Container can't download install.sh

My setup includes an AWS instance which runs coderd/provisionerd behind a proxy. A desktop on a separate network, which I have physical access to, is running Docker. All three are on a VPN network using tailscale, and I have the AWS instance set as a tailscale 'exit node' for the desktop. I configured two example templates, the docker, and the docker-code-server examples. In this configuration, I can access the coder instance from the browser at my public domain. I am able to log in and spin up the templates. I can log into the terminal on them. On the code-server example I can load the remote vs code instance in the browser. All of this works great. However, I noticed the docker example never stars the code-server instance. Digging a little deeper, the problem is, the docker container that runs on the desktop can't download files over https specifically from objects.githubusercontent.com. I can't even pull a certificate from it using openssl s_client. (I can ping it though). So the step to download install.sh is failing on the docker example. This only happens from the container on the desktop provisioned by terraform. I can access that site on the machine that runs the docker instances. I can also access it from the same docker container running on my desktop at home. Its only the container running on the desktop that can't. I also can pull a cert and download files from other https sites that I've tried. This behavior is consistent on both templates. I could just use a docker container with the code-server preinstalled, but this does not work for me since so much of the other tooling required is hosted on github. Any thoughts or debug tips that could help here?
No description
16 Replies
Phorcys
Phorcys3y ago
I would've told you to pre-install it in the image but since that's not an option I'm kind of out of ideas. I've never used this kind of setup, do you have a clue on what could be blocking the traffic ? also, does http traffic to http://objects.githubusercontent.com go through ?
WillToth
WillTothOP3y ago
Not entirely sure the right way to try it, but doing wget http://objects.githubusercontent.com/ correctly pulls in the 405 response, so I assume yes to compare, doing the same thing on the https just hangs (but does correctly resolve the IP) Actually it even says its connected, like its able to communicate out, but not get a response back in.

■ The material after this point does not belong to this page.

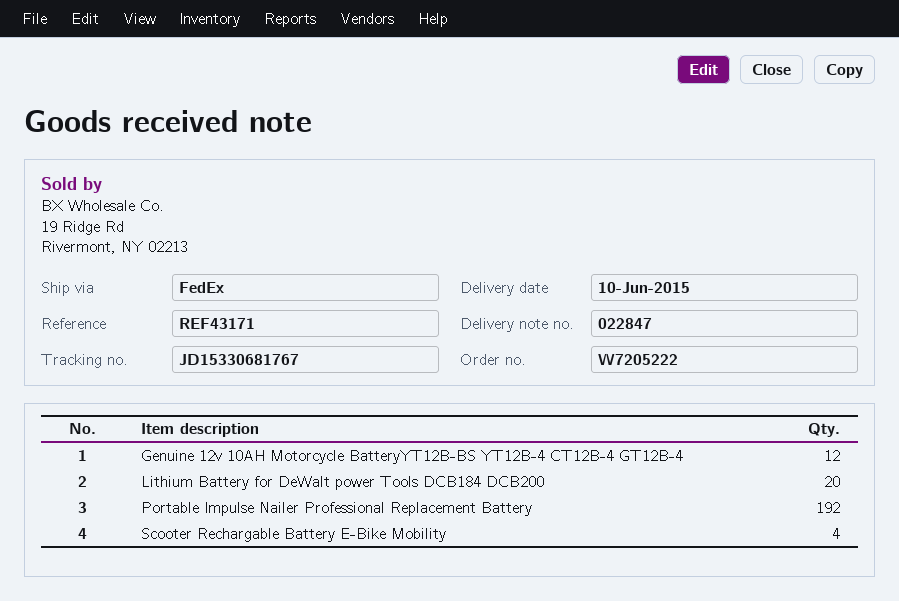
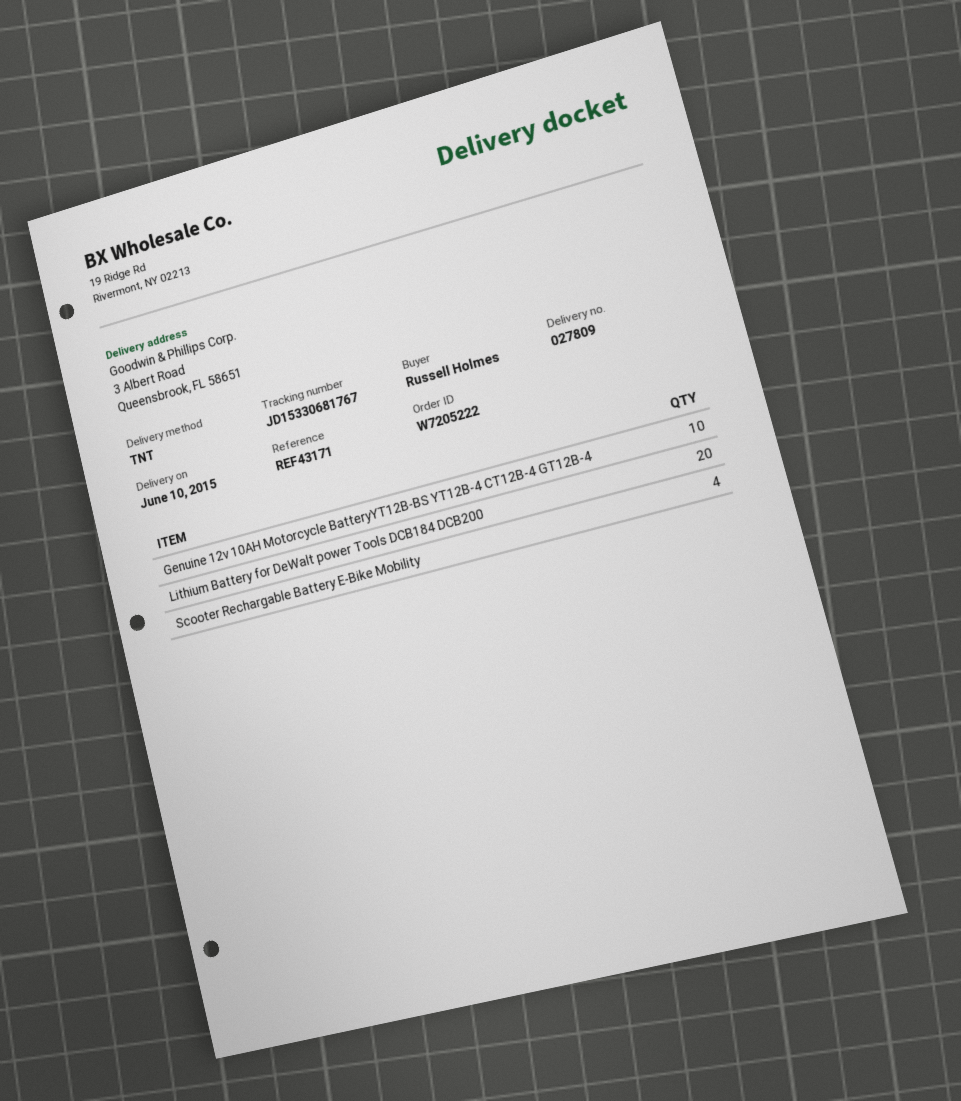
delivery note number: 022847 -> 027809
shipping method: FedEx -> TNT
Genuine 12v 10AH Motorcycle BatteryYT12B-BS YT12B-4 CT12B-4 GT12B-4: 12 -> 10
Portable Impulse Nailer Professional Replacement Battery: 192 -> none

root@b19aded89bb1:/# wget https://objects.githubusercontent.com/
--2022-10-15 16:07:19-- https://objects.githubusercontent.com/
Resolving objects.githubusercontent.com (objects.githubusercontent.com)... 185.199.110.133, 185.199.111.133, 185.199.108.133, ...
Connecting to objects.githubusercontent.com (objects.githubusercontent.com)|185.199.110.133|:443... connected.
root@b19aded89bb1:/# wget https://objects.githubusercontent.com/
--2022-10-15 16:07:19-- https://objects.githubusercontent.com/
Resolving objects.githubusercontent.com (objects.githubusercontent.com)... 185.199.110.133, 185.199.111.133, 185.199.108.133, ...
Connecting to objects.githubusercontent.com (objects.githubusercontent.com)|185.199.110.133|:443... connected.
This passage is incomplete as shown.